One other alternative gaining popularity for keeping in shape is the structured fitness video.

"We're sweating through our T-shirts like we ran five miles," exclaimed Maj. Rain Jones, an intelligence planner, with Company B, Division Special Troops Battalion, 1st Cavalry Division, after balancing and holding extended stretches. "I had never done yoga. This has been an opportunity to do things I've never done before," said the Rushville, Ind. native.

Yoga is only one phase to these session workouts. The structured fitness video program that has attracted Soldiers to the DSTB gym is comprised of a series of different training regimens.

"I'm working muscle groups that I've never worked in the past. It's total body fitness. You're trying to take yourself to the next level," said Capt. Robert Magill, the provost marshal office's long-range planner, from Killeen, Texas, assigned to Co. A, DSTB. The focus is on the body's core, but there are exercises from the neck to the toes, added Magill.

In addition to improving balance and flexibility, Soldiers taking on this new video-based workout discover new methods for muscle development.

"We're used to doing calf raises with our feet pointed forward. With this program, we also turn our feet out for 30 raises and then in for 30 raises. There are three different sides of the calf muscle," said Magill.

"It's strengthening, shaping and sculpting the whole muscle," noted Jones.

Doing similar workouts from week to week may be working the same muscle groups. A comprehensive fitness video series provides variety and 'muscle confusion', according to Magill.

"The body plateaus when you do the same exercises every day," he said. The videos help develop every kind of muscle group, instead of doing a push-up; there are 15 to 20 different kinds of push-ups to do. The program gets the person to their target heart rate while building strength and burning calories, he emphasized.

Soldiers should not expect to master the structured fitness videos on their first try. "When I first started, I was in a lot of pain, I couldn't get through one session, now, I'm able to do it," said Magill, who has been participating in the program for 30 days.

There are benefits that come with these videos that go beyond building muscle.

"It allows me to stay physically fit for the job I have to do," said Jones. "We're working long hours and this gives me the energy and the mental acuity to stay focused."

This particular video series provides detailed instruction and a person can choose to exercise with or without music. Daily exercises range from core body physique training to plyometrics, stretching, yoga, and Kenpo karate.
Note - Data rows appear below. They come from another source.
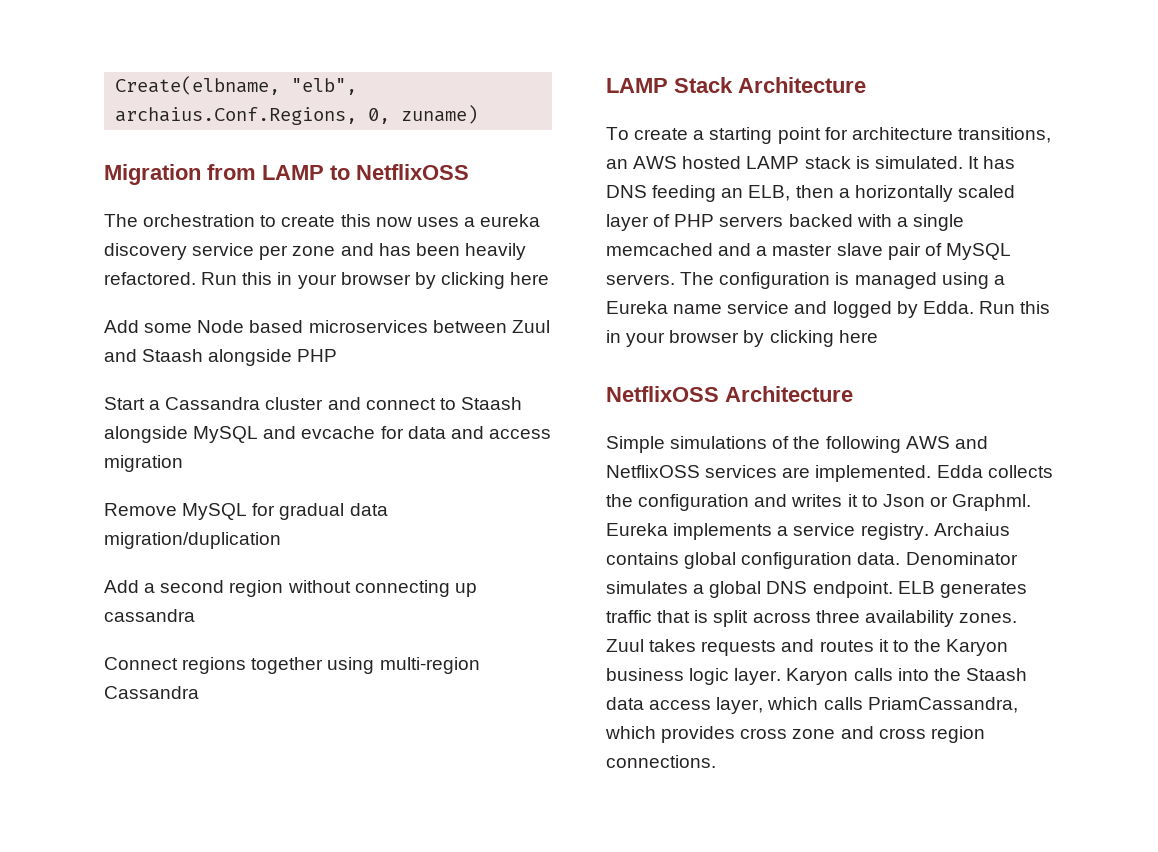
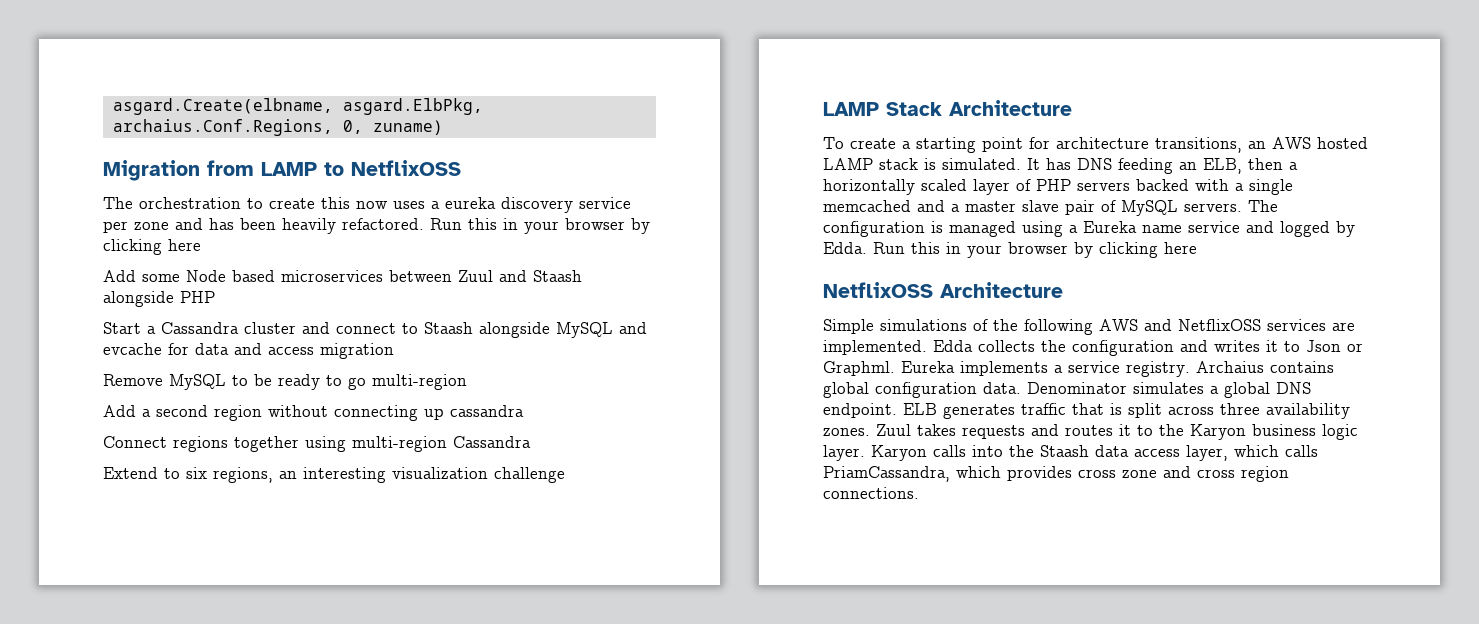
- Create(elbname, "elb", archaius.Conf.Regions, 0, zuname)
+ asgard.Create(elbname, asgard.ElbPkg, archaius.Conf.Regions, 0, zuname)
- Remove MySQL for gradual data migration/duplication
+ Remove MySQL to be ready to go multi-region
+ Extend to six regions, an interesting visualization challenge

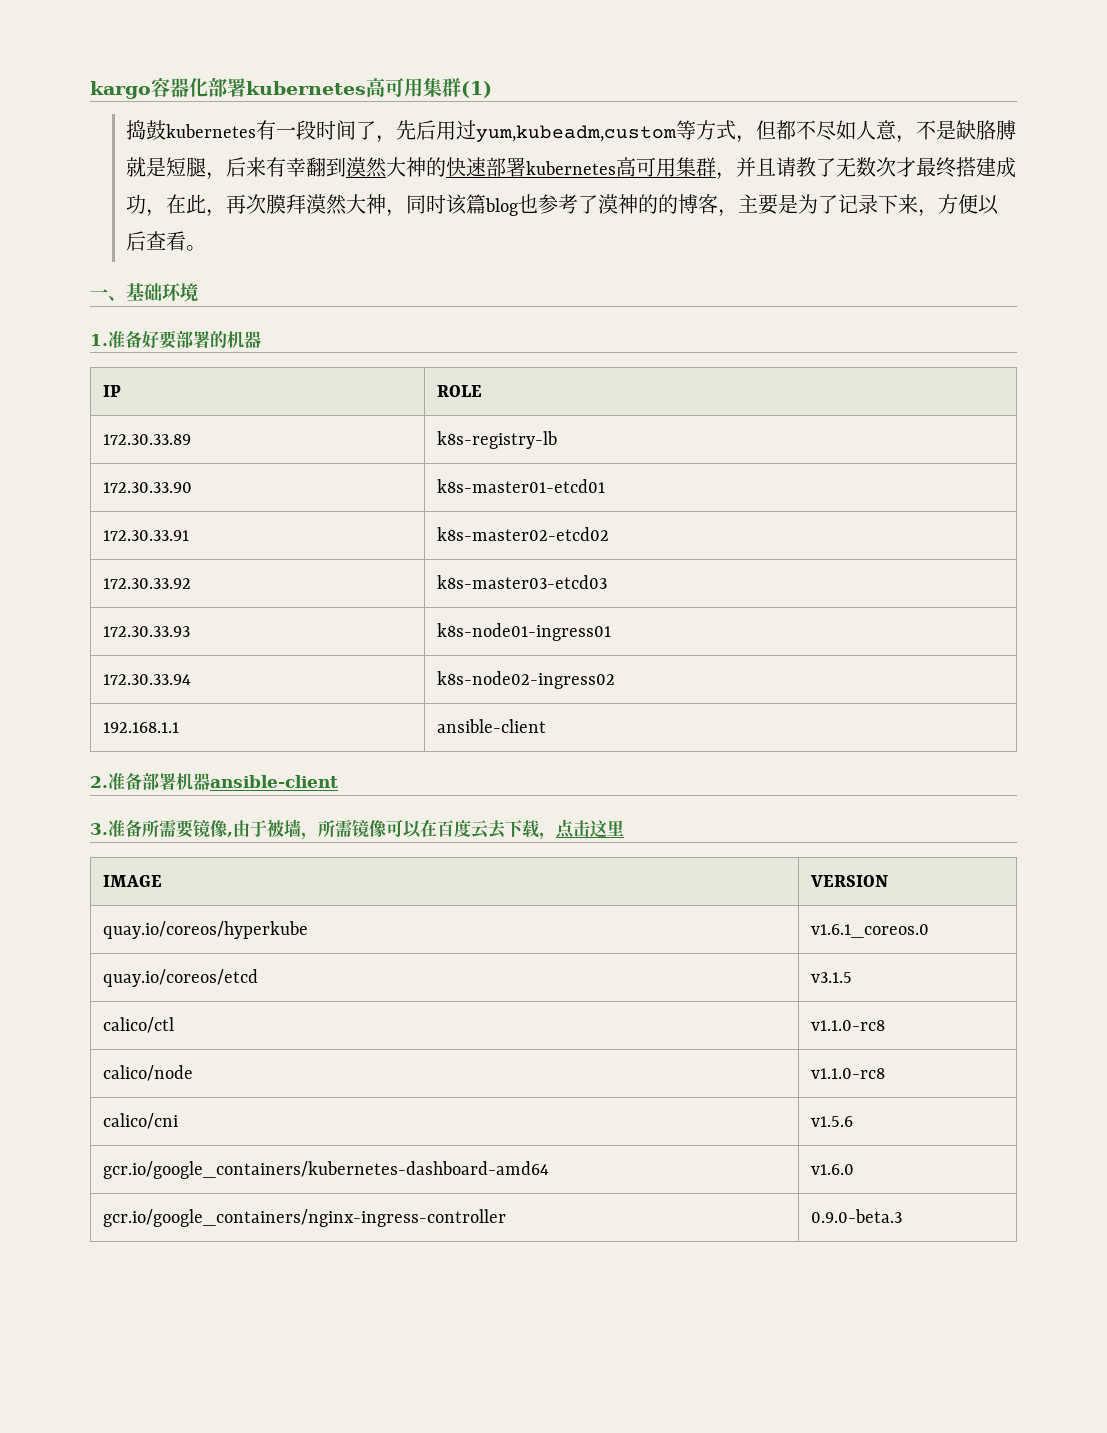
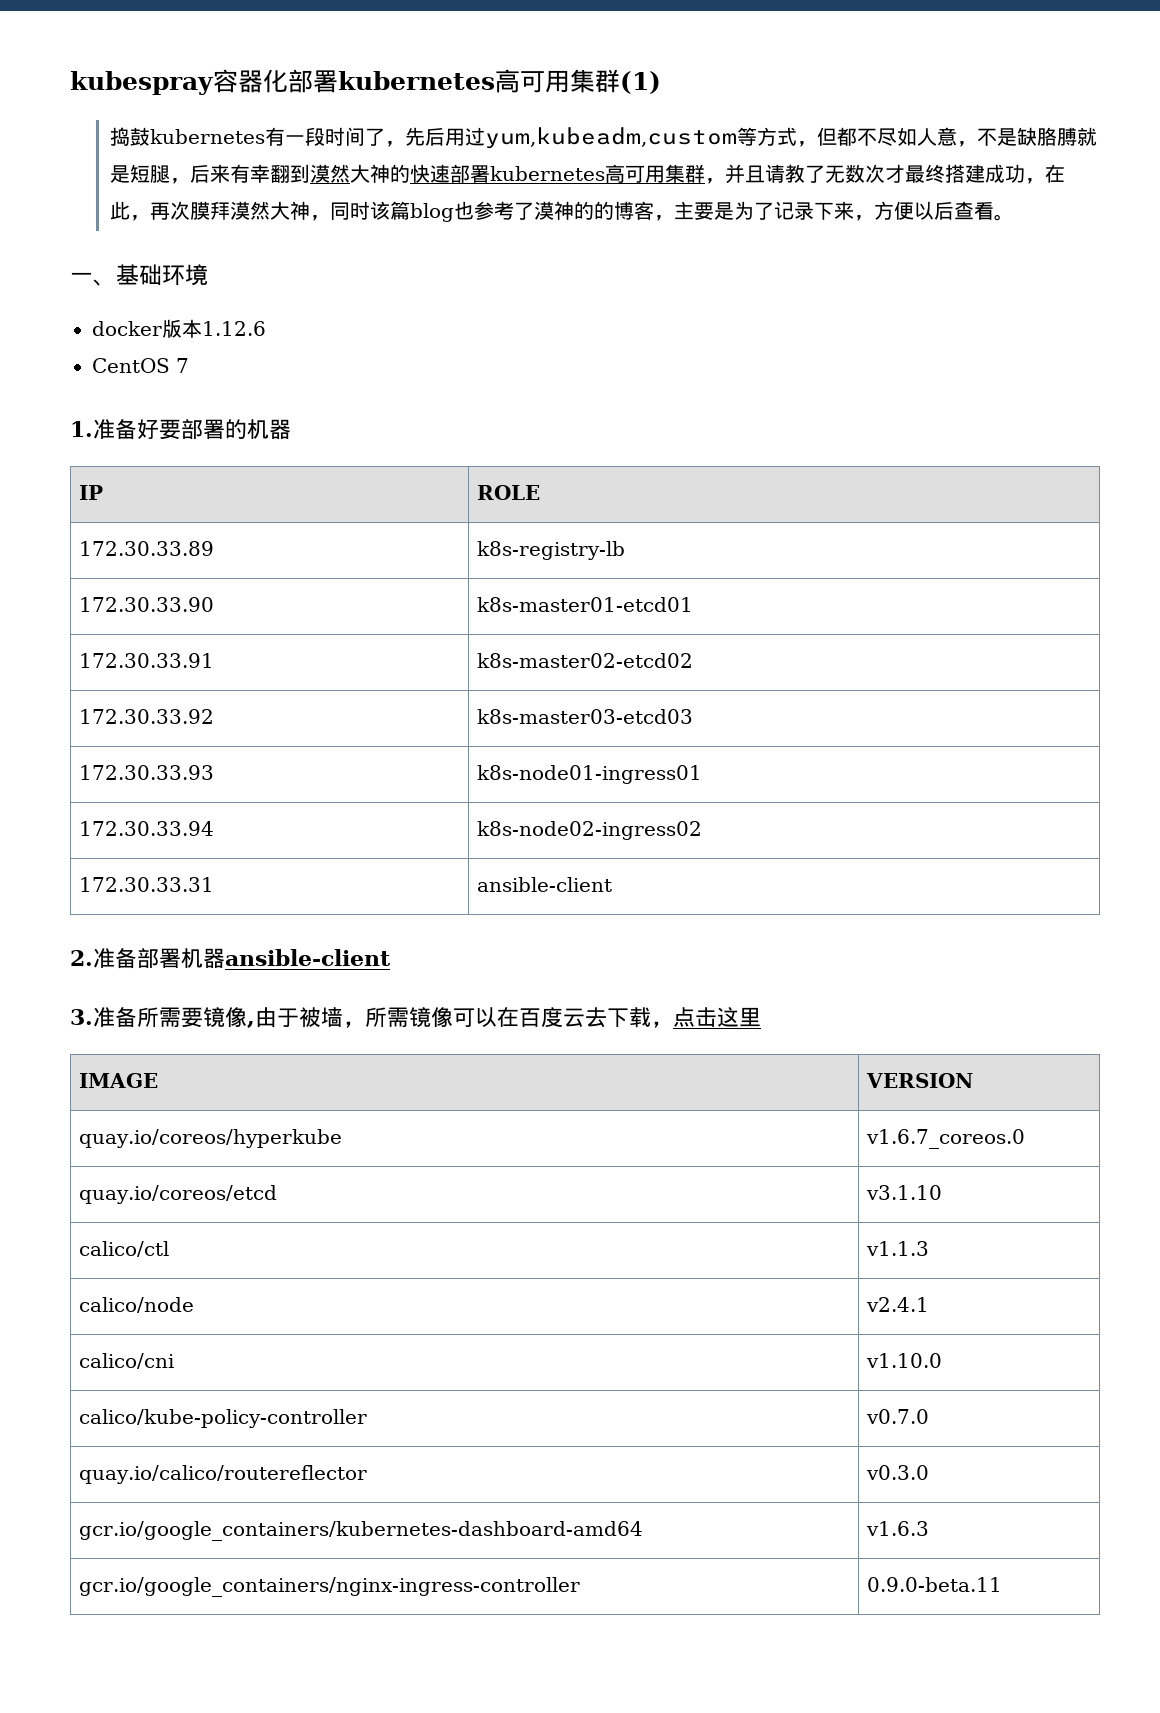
- kargo容器化部署kubernetes高可用集群(1)
+ kubespray容器化部署kubernetes高可用集群(1)
+ docker版本1.12.6
+ CentOS 7
- 192.168.1.1 | ansible-client
+ 172.30.33.31 | ansible-client
- quay.io/coreos/hyperkube | v1.6.1_coreos.0
+ quay.io/coreos/hyperkube | v1.6.7_coreos.0
- quay.io/coreos/etcd | v3.1.5
+ quay.io/coreos/etcd | v3.1.10
- calico/ctl | v1.1.0-rc8
+ calico/ctl | v1.1.3
- calico/node | v1.1.0-rc8
+ calico/node | v2.4.1
- calico/cni | v1.5.6
+ calico/cni | v1.10.0
+ calico/kube-policy-controller | v0.7.0
+ quay.io/calico/routereflector | v0.3.0
- gcr.io/google_containers/kubernetes-dashboard-amd64 | v1.6.0
+ gcr.io/google_containers/kubernetes-dashboard-amd64 | v1.6.3
- gcr.io/google_containers/nginx-ingress-controller | 0.9.0-beta.3
+ gcr.io/google_containers/nginx-ingress-controller | 0.9.0-beta.11

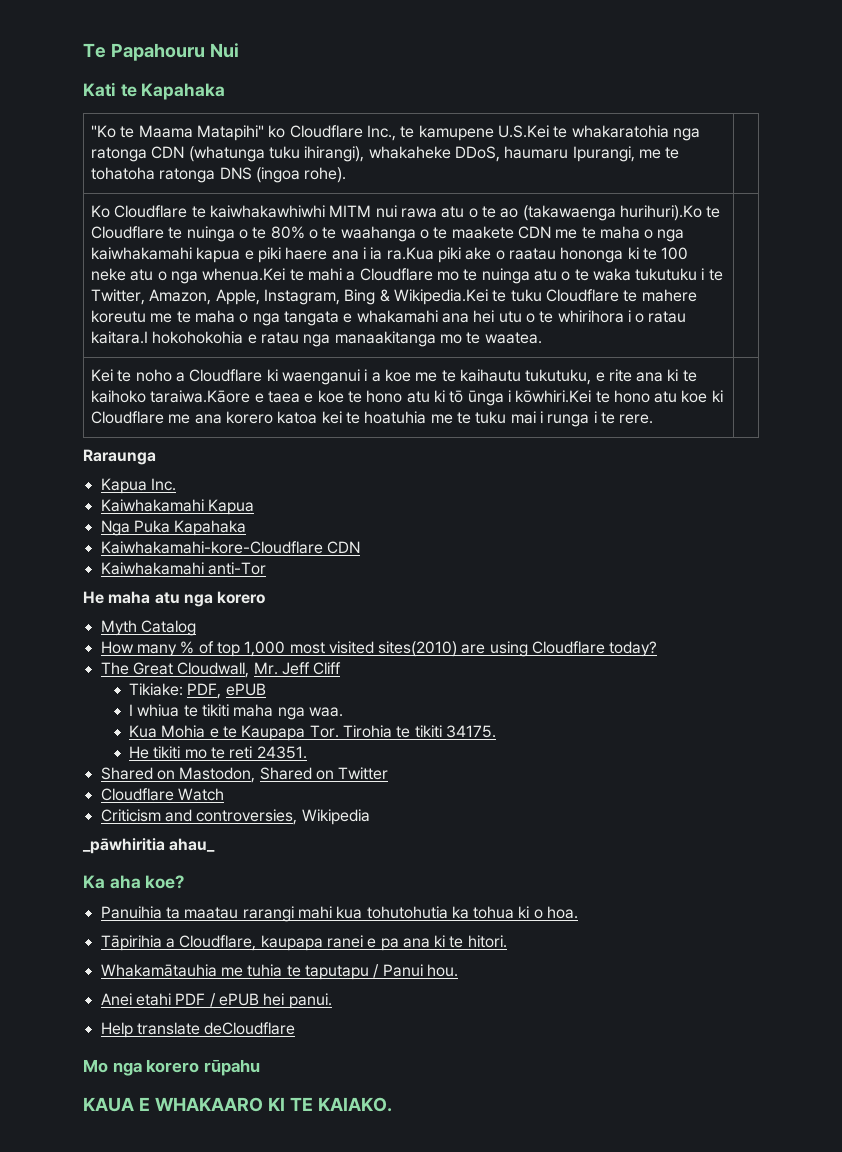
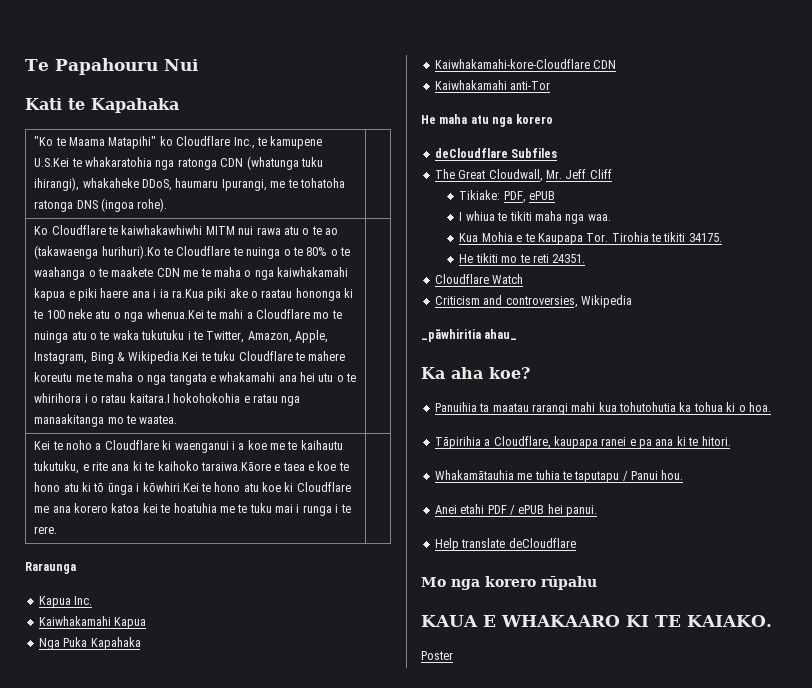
- Myth Catalog
- How many % of top 1,000 most visited sites(2010) are using Cloudflare today?
+ deCloudflare Subfiles
- Shared on Mastodon, Shared on Twitter
+ Poster

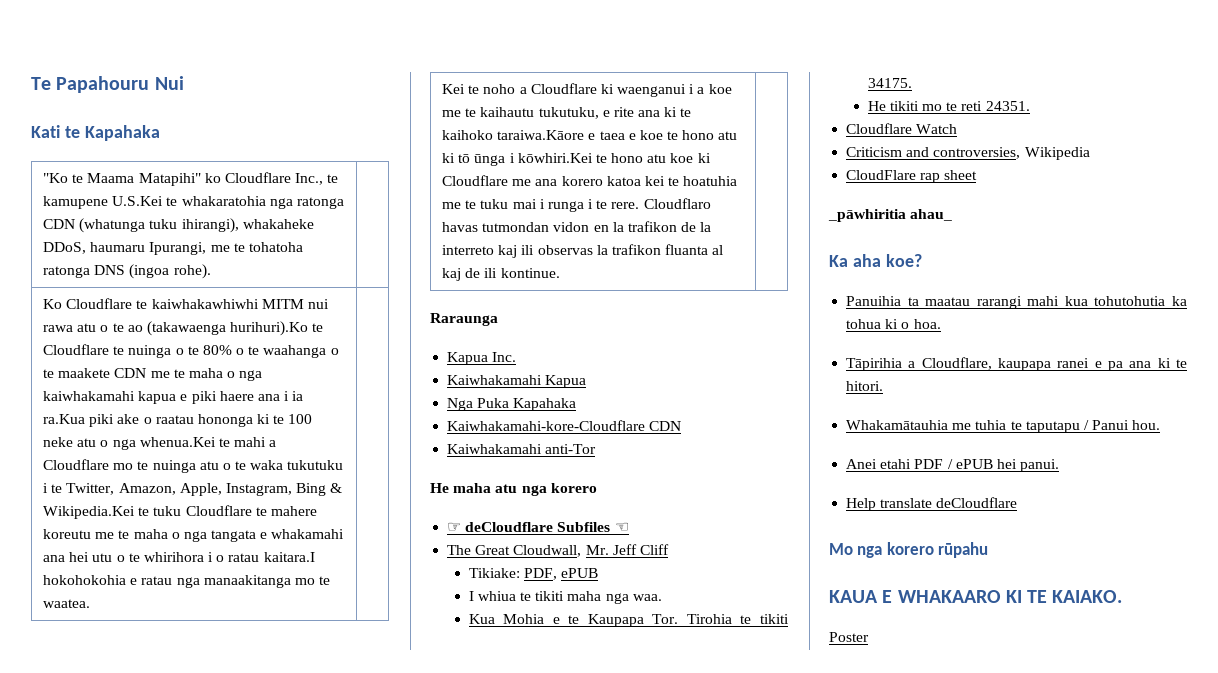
+ Cloudflaro havas tutmondan vidon en la trafikon de la interreto kaj ili observas la trafikon fluanta al kaj de ili kontinue.
- deCloudflare Subfiles
+ ☞ deCloudflare Subfiles ☜
+ CloudFlare rap sheet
Sessions vary in length, from 15 minutes to 90 minutes.

Magill and Jones suggest that Soldiers research video fitness programs prior to getting started and to not let the videos sit around gathering dust.

"Read independent reviews and pick what gets you excited," said Magill.

"You have to commit to it," said Jones. Look for the type of videos depending on goals and on making improvements in fitness level, continued Jones.

"At the end of the day, its fun," said Jones. "If you don't know what the best PT is for you, try this."

The best part of the workout may be the camaraderie Soldiers feel as they grunt, groan and bend their way to achieving top-notch physical fitness. Those participating in the workouts are always looking for others to join in and become part of the motivation for excellence in body conditioning.